No, Israelis and Palestinians Can’t Simply Sit Down and Solve the “Israel-Palestinian Conflict”

Jan. 17 2019

By “zooming out” from the blinkered perspective with which most Westerners see the affairs of the Jewish state, argues Matti Friedman, one can begin to see things the way Israelis do:

Many [in Israel] believe that an agreement signed by a Western-backed Palestinian leader in the West Bank won’t end the conflict, because it will wind up creating not a state but a power vacuum destined to be filled by intra-Muslim chaos, or Iranian proxies, or some combination of both. That’s exactly what has happened . . . in Gaza, Lebanon, Syria, and Iraq. One of Israel’s nightmares is that the fragile monarchy in Jordan could follow its neighbors . . . into dissolution and into Iran’s orbit, which would mean that if Israel doesn’t hold the West Bank, an Iranian tank will be able to drive directly from Tehran to the outskirts of Tel Aviv. . . .

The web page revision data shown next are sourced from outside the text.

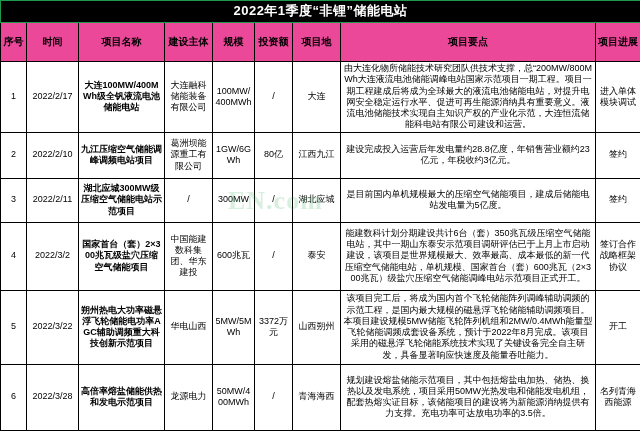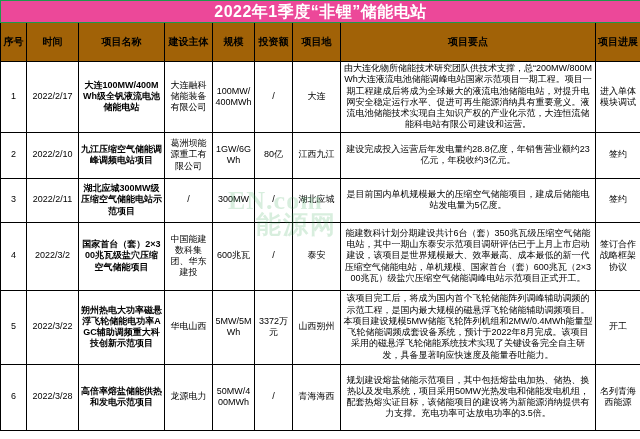"2022年1季度“非锂”储能电站" tr.title-row td { background: #ec4899 -> #000000; font-size: 16px -> 13px }
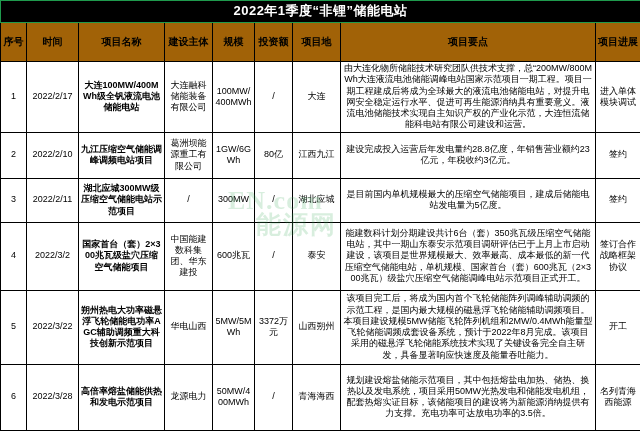"序号" tr.head-row td { background: #a16207 -> #ec4899 }
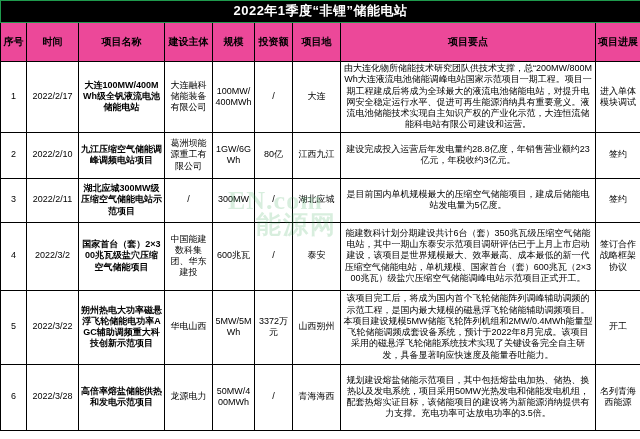"能源网" div.wm-text { html: <div>能源网</div> -> none }
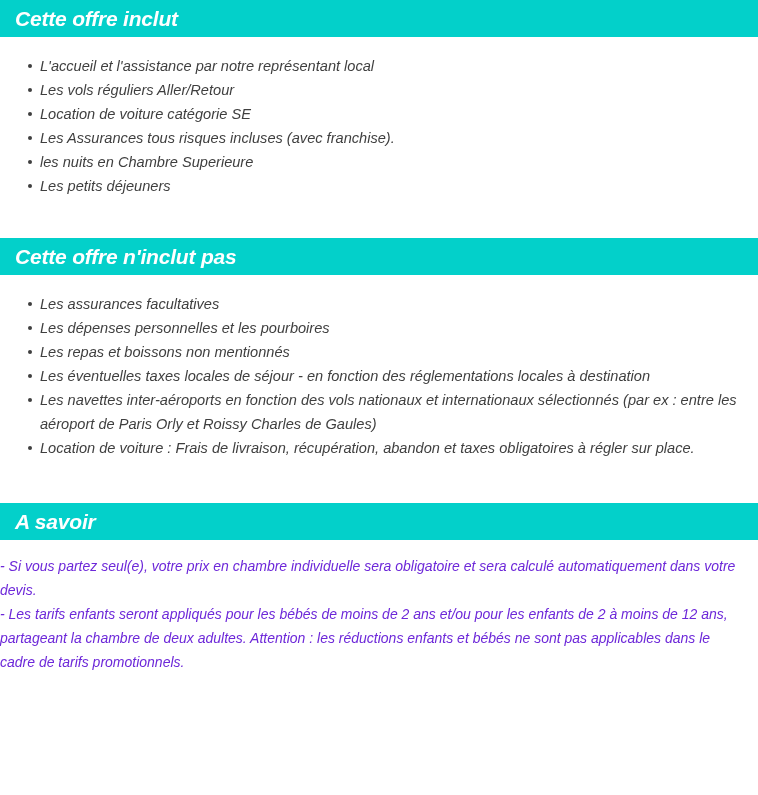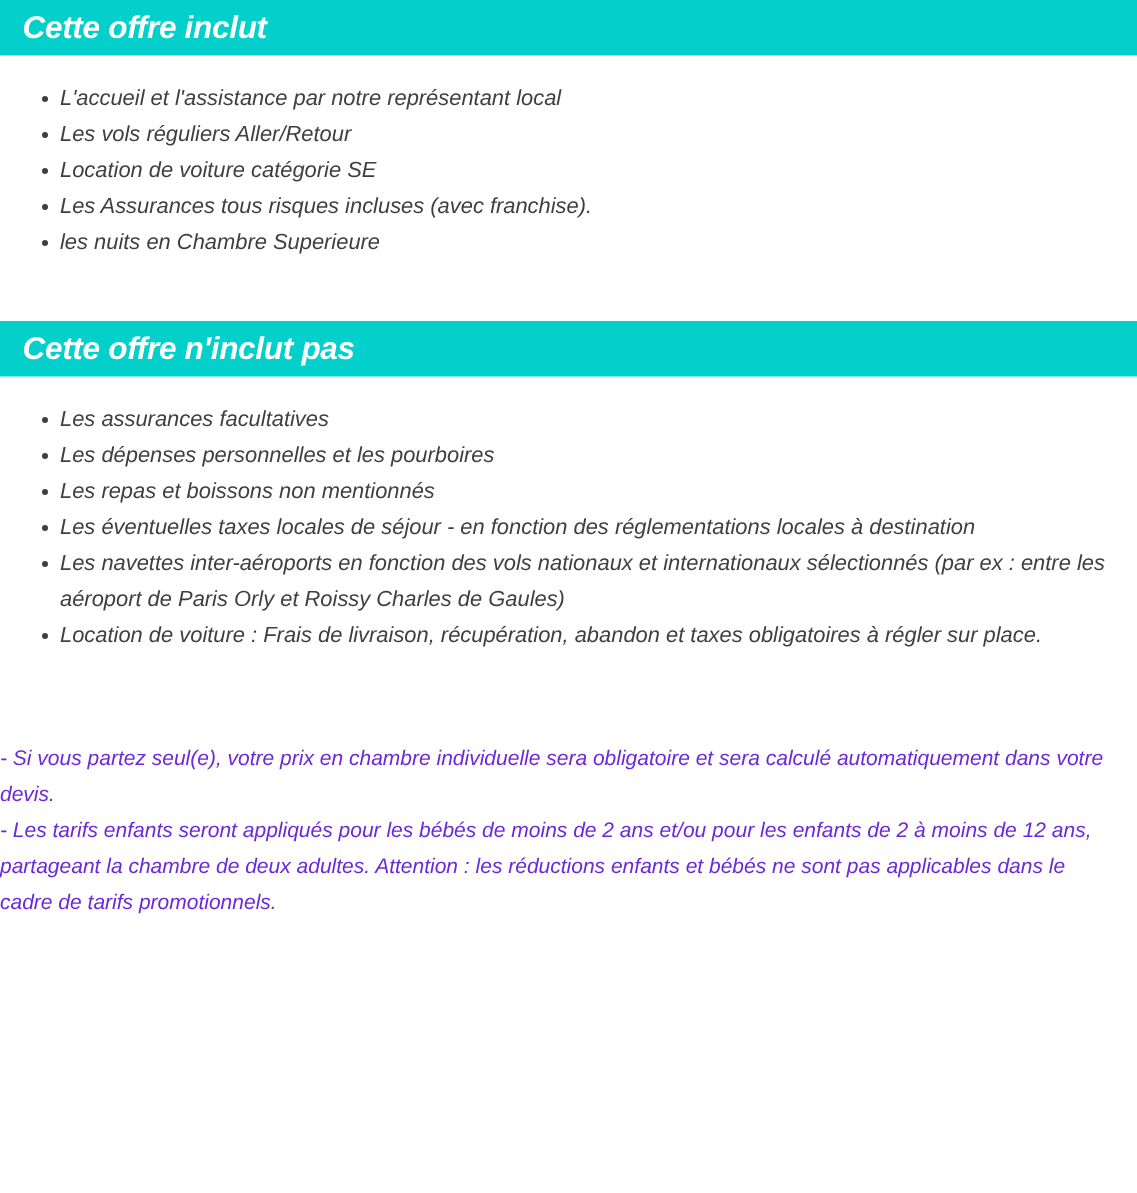"Les petits déjeuners" li { html: none -> <li>Les petits déjeuners</li> }
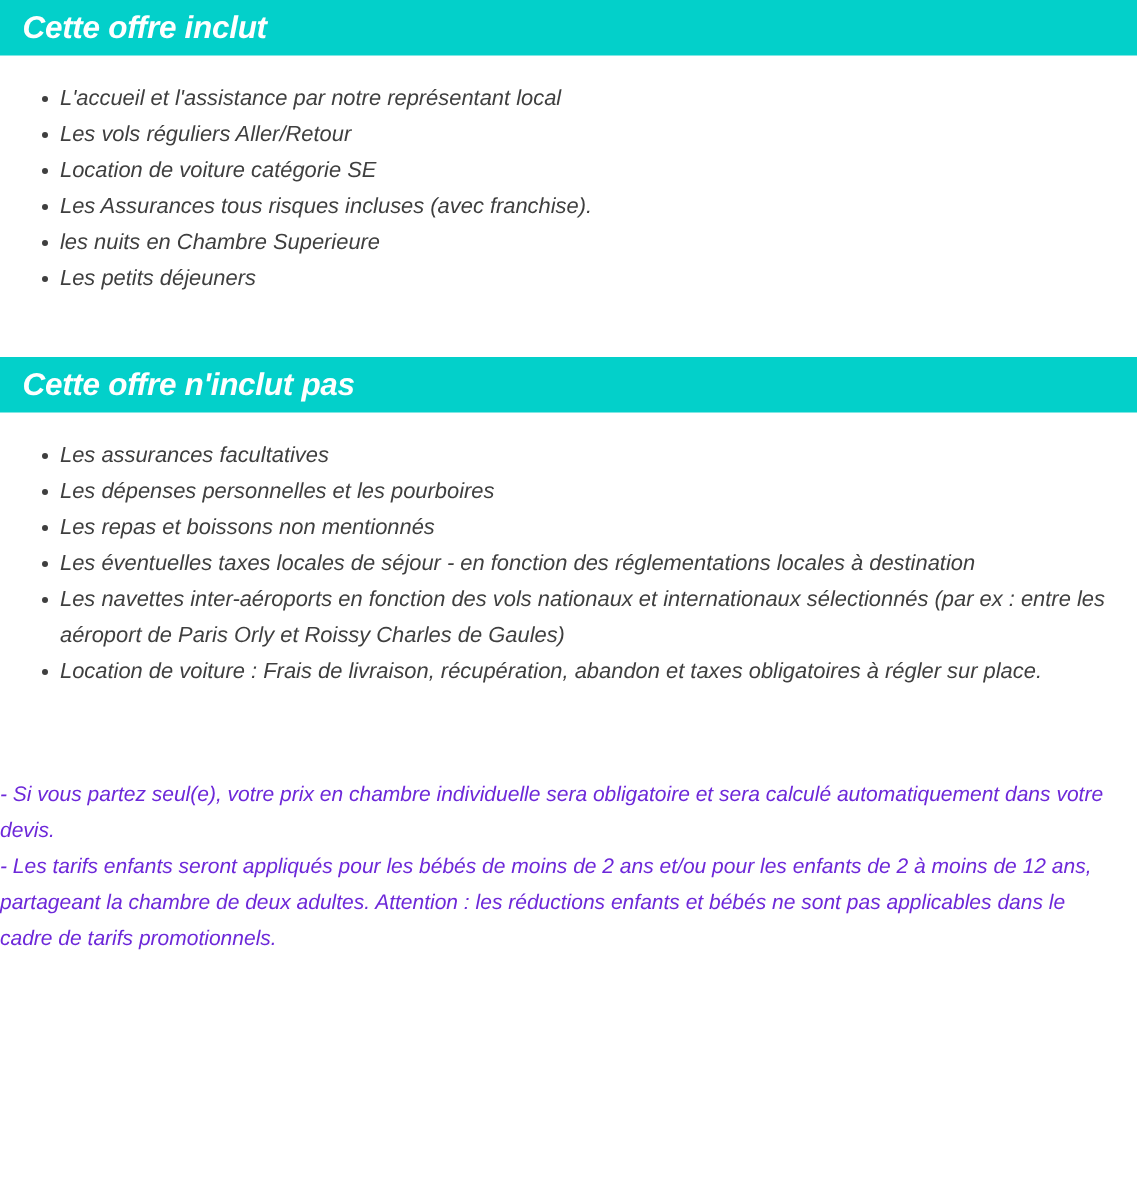"A savoir" div.section-bar { html: none -> <div> <span>A savoir</span> </div> }
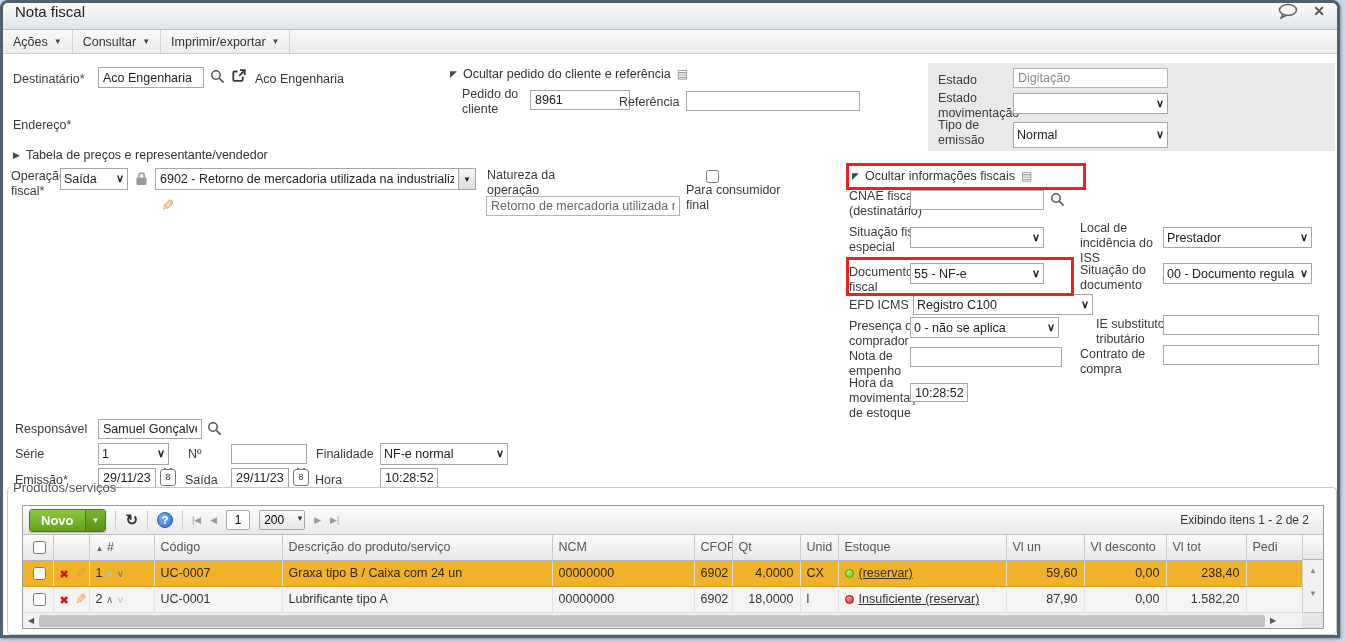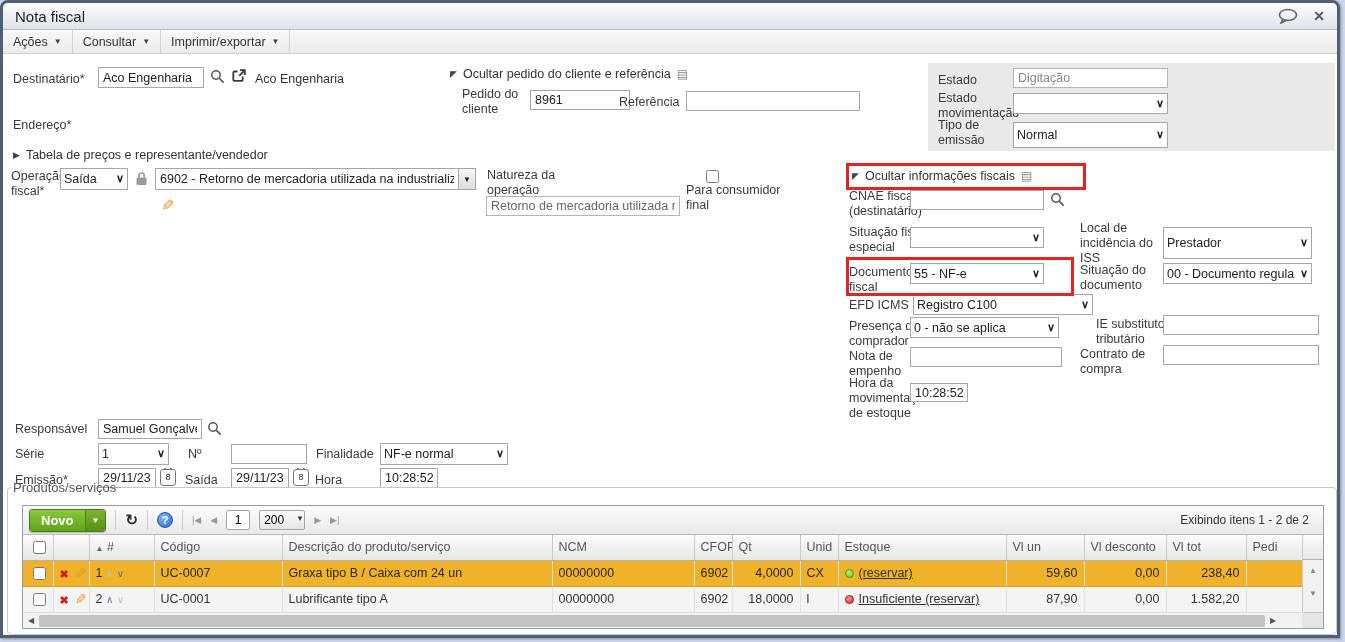"Nota fiscal" .titlebar { align-items: center -> flex-start }
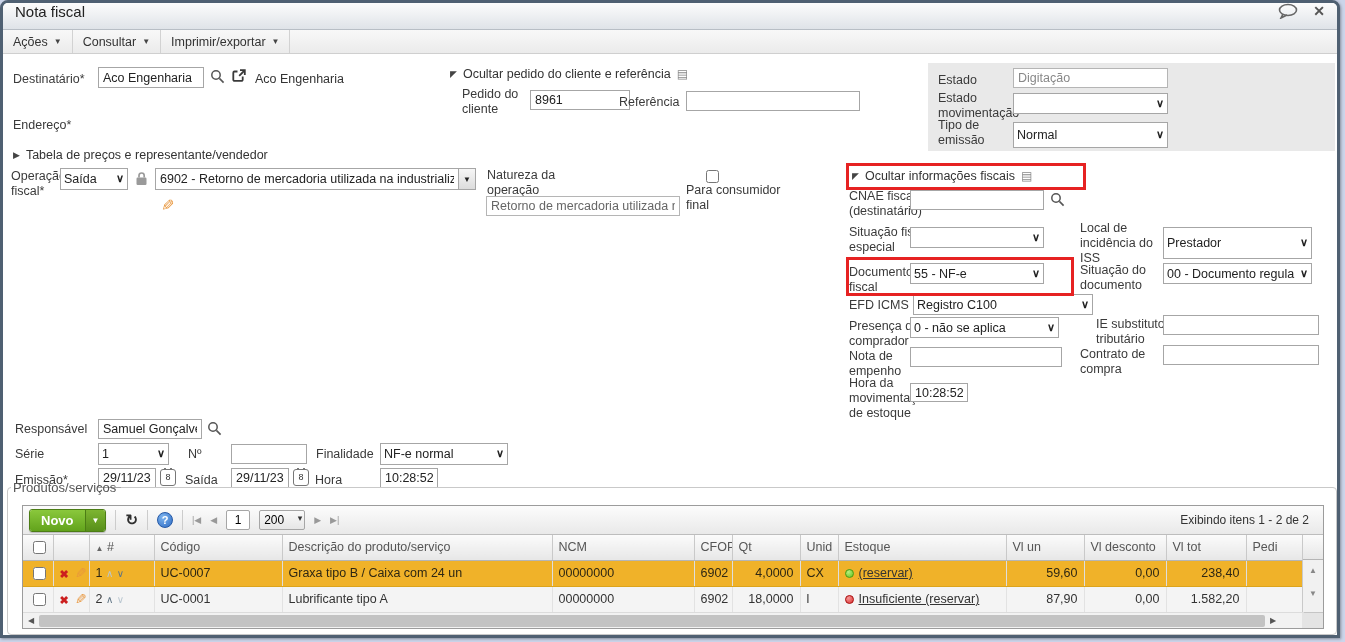"Prestador" div.selwrap { height: 32px -> 21px }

In the “Israeli-Palestinian” framing, with all other regional components obscured, an Israeli withdrawal in the West Bank seems like a good idea—“like a real-estate deal,” in President Trump’s formulation—if not a moral imperative. And if the regional context were peace, as it was in Northern Ireland, for example, a power vacuum could indeed be filled by calm.

But anyone using a wider lens sees that the actual context here is a complex, multifaceted war, or a set of linked wars, devastating this part of the world. The scope of this conflict is hard to grasp in fragmented news reports but easy to see if you pull out a map and look at Israel’s surroundings, from Libya through Syria and Iraq to Yemen.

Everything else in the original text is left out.